Tese de repercussão geral
A partir de voto conjunto dos ministros Barroso e Gilmar, foram fixados vários critérios para o fornecimento. Veja:
1 – A ausência de inclusão de medicamento nas listas de dispensação do Sistema Único de Saúde – SUS (RENAME, RESME, REMUME, entre outras) impede, como regra geral, o fornecimento do fármaco por decisão judicial, independentemente do custo.
2 – É possível, excepcionalmente, a concessão judicial de medicamento registrado na ANVISA, mas não incorporado às listas de dispensação do Sistema Único de Saúde, desde que preenchidos, cumulativamente, os seguintes requisitos, cujo ônus probatório incumbe ao autor da ação:
(a) negativa de fornecimento do medicamento na via administrativa, nos termos do item ‘4’ do Tema 1.234 da repercussão geral;
(b) ilegalidade do ato de não incorporação do medicamento pela Conitec, ausência de pedido de incorporação ou da mora na sua apreciação, tendo em vista os prazos e critérios previstos nos artigos 19-Q e 19-R da Lei nº 8.080/1990 e no Decreto nº 7.646/2011;
(c) impossibilidade de substituição por outro medicamento constante das listas do SUS e dos protocolos clínicos e diretrizes terapêuticas;
(d) comprovação, à luz da medicina baseada em evidências, da eficácia, acurácia, efetividade e segurança do fármaco, necessariamente respaldadas por evidências científicas de alto nível, ou seja, unicamente ensaios clínicos randomizados e revisão sistemática ou meta-análise;
(e) imprescindibilidade clínica do tratamento, comprovada mediante laudo médico fundamentado, descrevendo inclusive qual o tratamento já realizado; e
(f) incapacidade financeira de arcar com o custeio do medicamento.

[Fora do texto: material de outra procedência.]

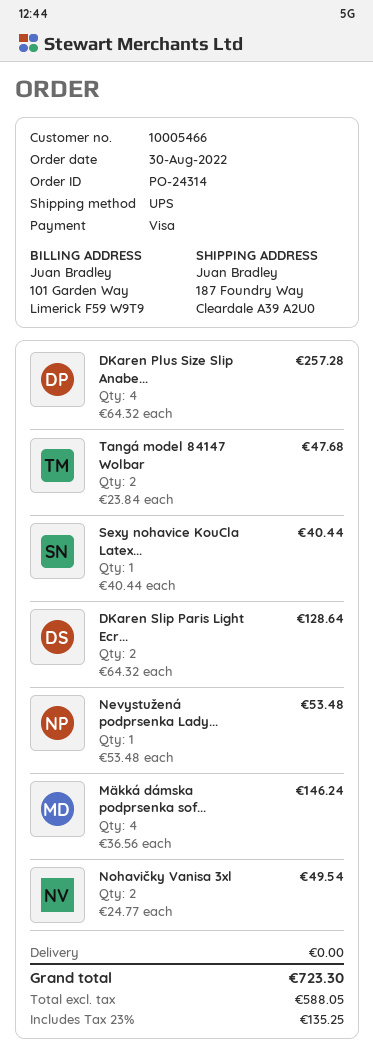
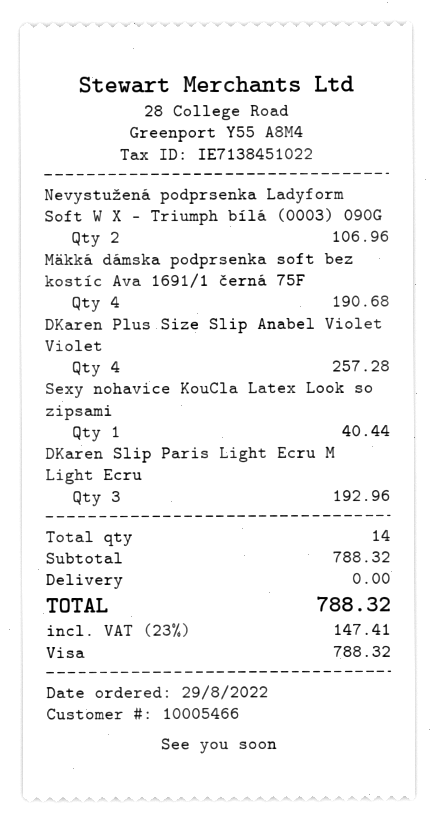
order date: 2022-08-30 -> 2022-08-29
Tangá model 84147 Wolbar: 2 for 47.68 -> none
DKaren Slip Paris Light Ecr...: 2 for 128.64 -> 3 for 192.96
Nevystužená podprsenka Lady...: 1 for 53.48 -> 2 for 106.96
Mäkká dámska podprsenka sof...: 4 for 146.24 -> 4 for 190.68
Nohavičky Vanisa 3xl: 2 for 49.54 -> none
tax: 23% = 135.25 -> 23% = 147.41
total: 723.30 -> 788.32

3 – Sob pena de nulidade da decisão judicial, nos termos do artigo 489, § 1º, incisos V e VI, e artigo 927, inciso III, § 1º, ambos do Código de Processo Civil, o Poder Judiciário, ao apreciar pedido de concessão de medicamentos não incorporados, deverá obrigatoriamente:
(a) analisar o ato administrativo comissivo ou omissivo de não incorporação pela Conitec ou da negativa de fornecimento da via administrativa, à luz das circunstâncias do caso concreto e da legislação de regência, especialmente a política pública do SUS, não sendo possível a incursão no mérito do ato administrativo;
(b) aferir a presença dos requisitos de dispensação do medicamento, previstos no item 2, a partir da prévia consulta ao Núcleo de Apoio Técnico do Poder Judiciário (NATJUS), sempre que disponível na respectiva jurisdição, ou a entes ou pessoas com expertise técnica na área, não podendo fundamentar a sua decisão unicamente em prescrição, relatório ou laudo médico juntado aos autos pelo autor da ação; e
(c) no caso de deferimento judicial do fármaco, oficiar aos órgãos competentes para avaliarem a possibilidade de sua incorporação no âmbito do SUS.